# The problem
Reproduce the entries verbatim; no pictures.

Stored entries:
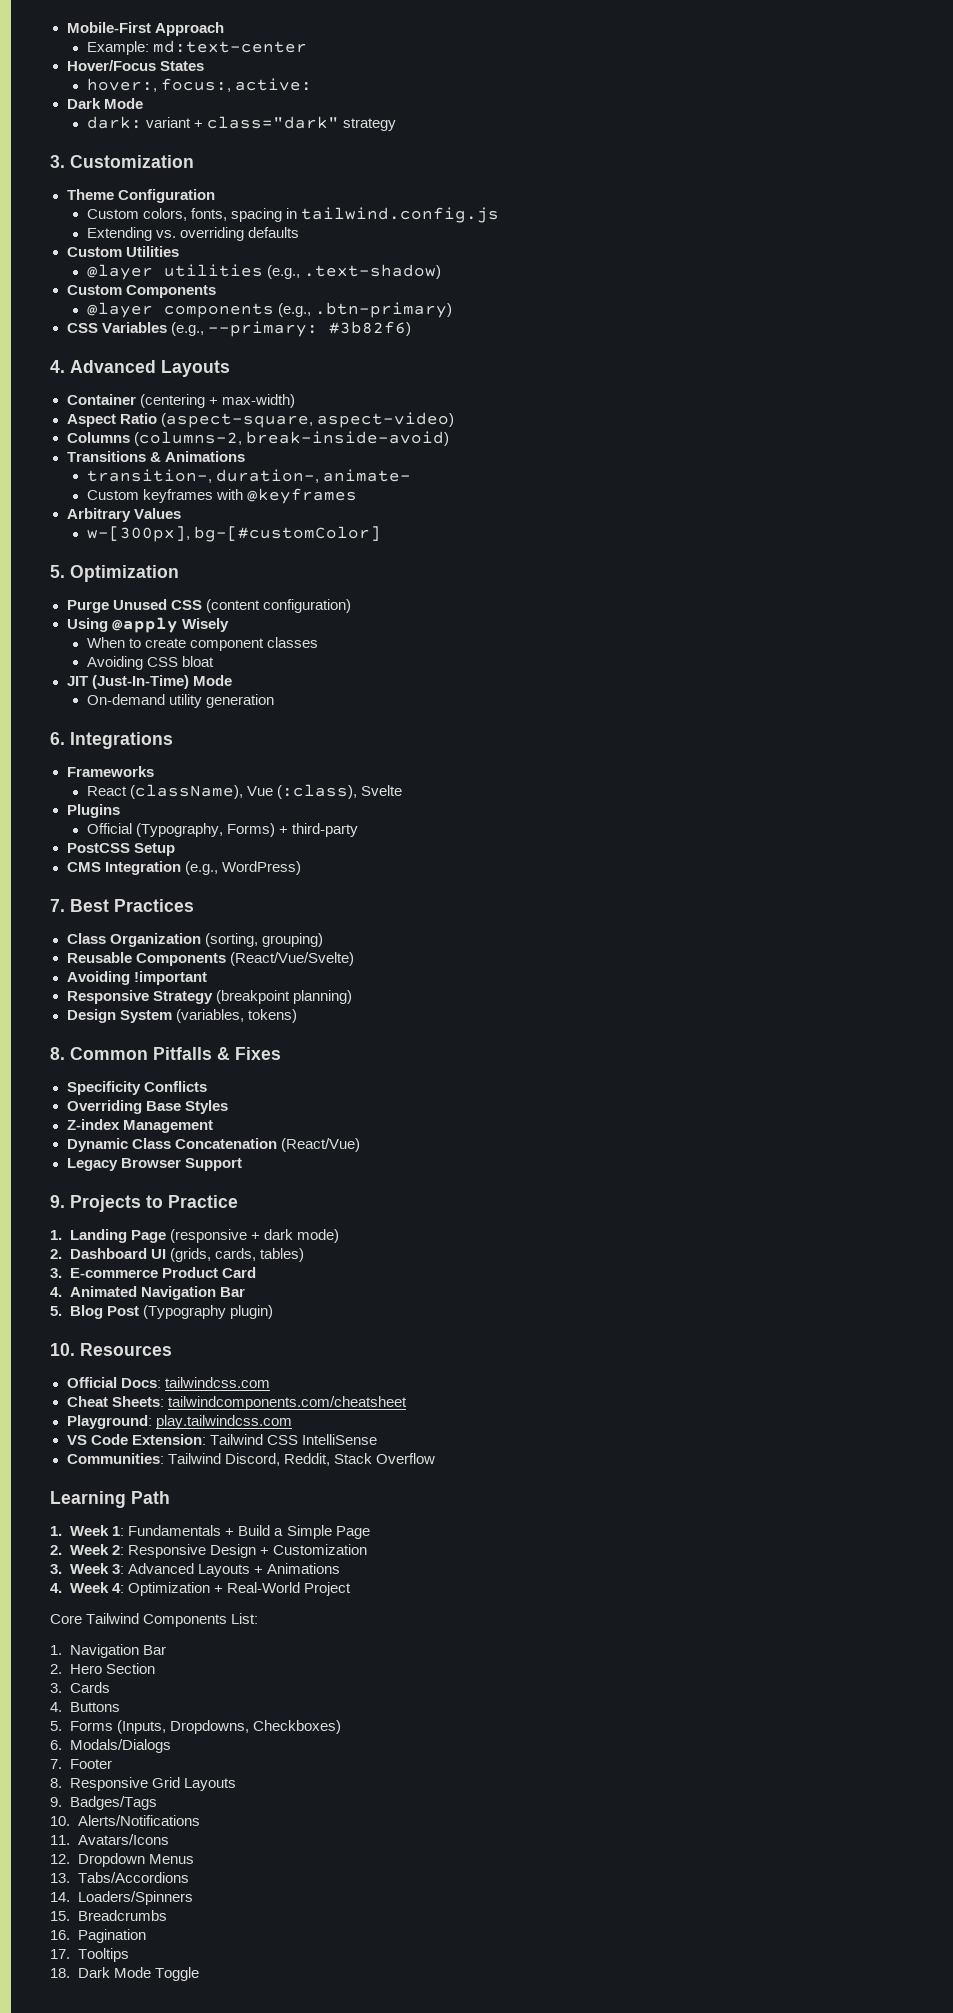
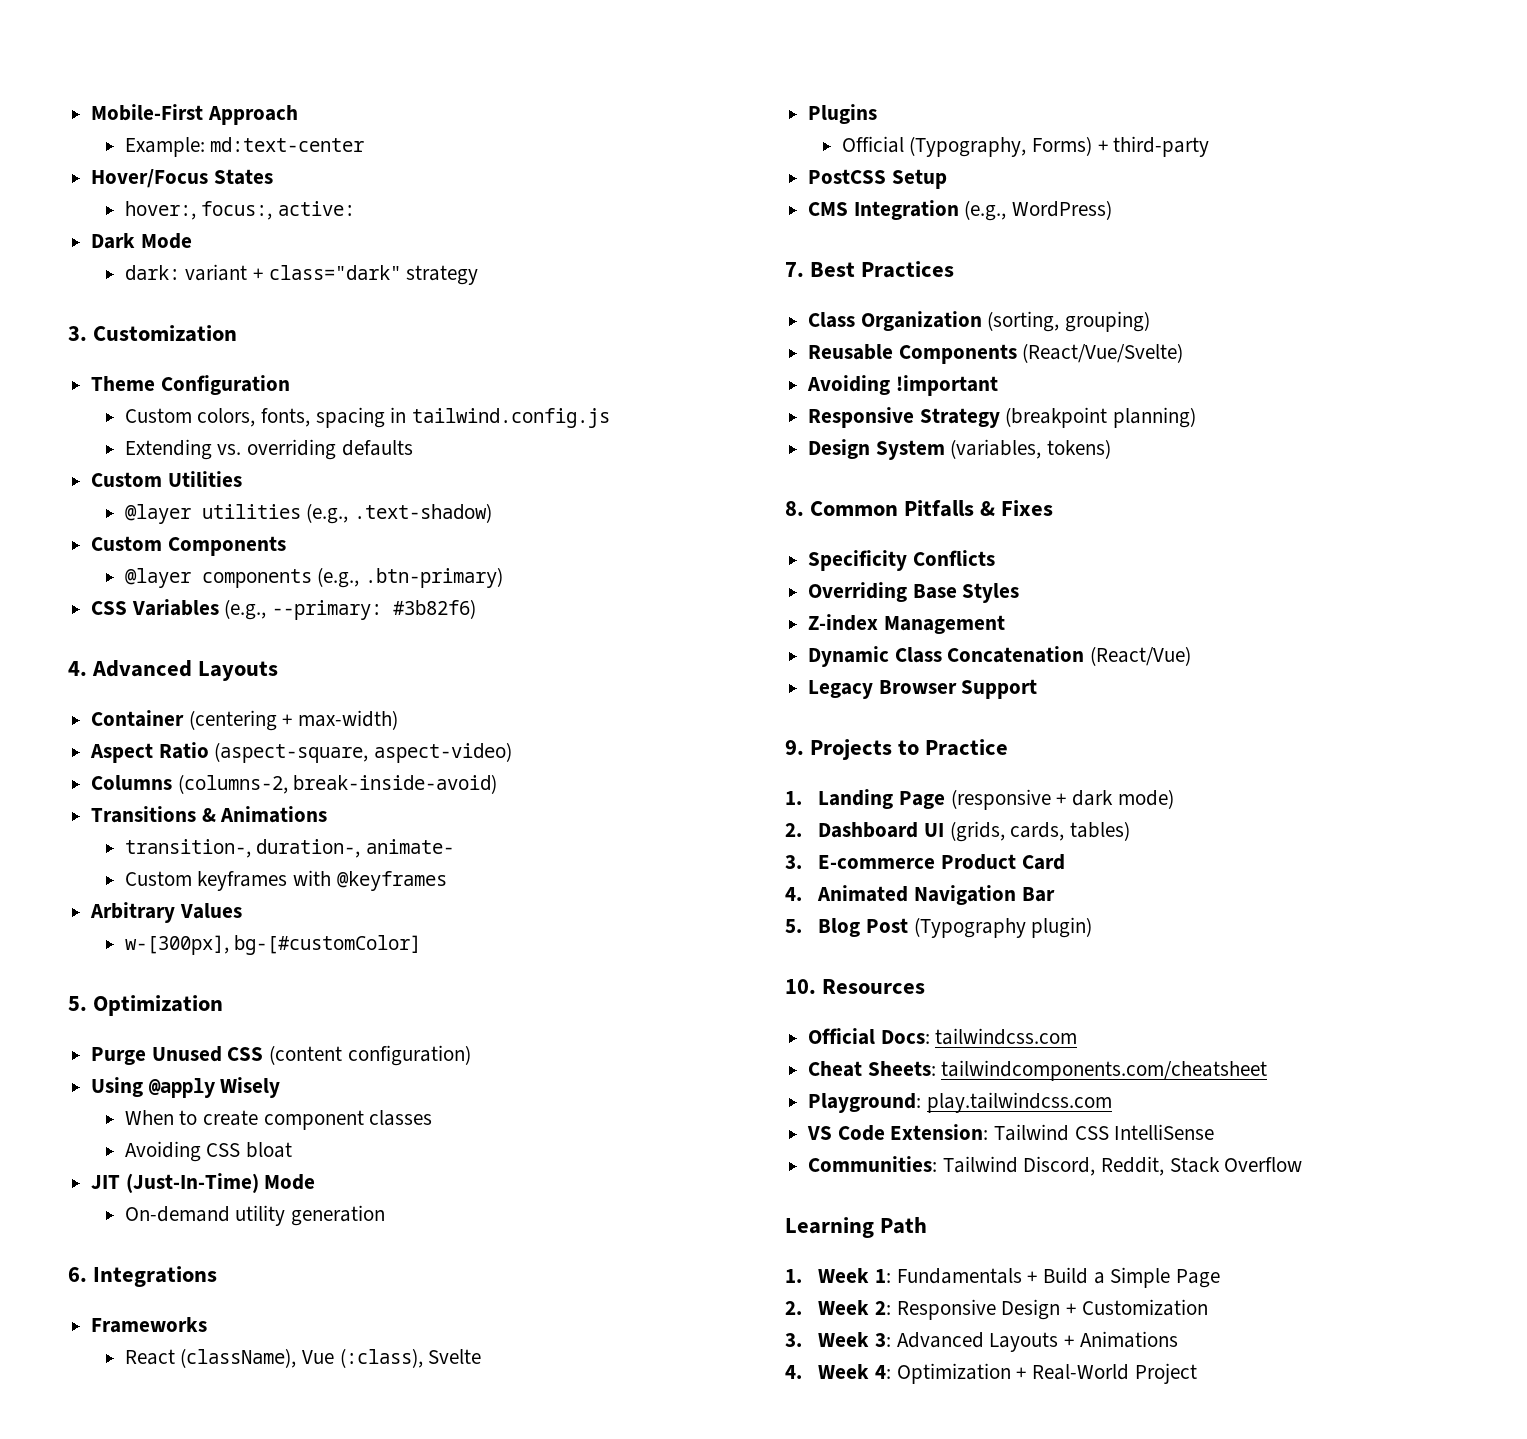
- Core Tailwind Components List:
- 1. Navigation Bar
- 2. Hero Section
- 3. Cards
- 4. Buttons
- 5. Forms (Inputs, Dropdowns, Checkboxes)
- 6. Modals/Dialogs
- 7. Footer
- 8. Responsive Grid Layouts
- 9. Badges/Tags
- 10. Alerts/Notifications
- 11. Avatars/Icons
- 12. Dropdown Menus
- 13. Tabs/Accordions
- 14. Loaders/Spinners
- 15. Breadcrumbs
- 16. Pagination
- 17. Tooltips
- 18. Dark Mode Toggle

# Result for this exercise
- Core Tailwind Components List:
- 1. Navigation Bar
- 2. Hero Section
- 3. Cards
- 4. Buttons
- 5. Forms (Inputs, Dropdowns, Checkboxes)
- 6. Modals/Dialogs
- 7. Footer
- 8. Responsive Grid Layouts
- 9. Badges/Tags
- 10. Alerts/Notifications
- 11. Avatars/Icons
- 12. Dropdown Menus
- 13. Tabs/Accordions
- 14. Loaders/Spinners
- 15. Breadcrumbs
- 16. Pagination
- 17. Tooltips
- 18. Dark Mode Toggle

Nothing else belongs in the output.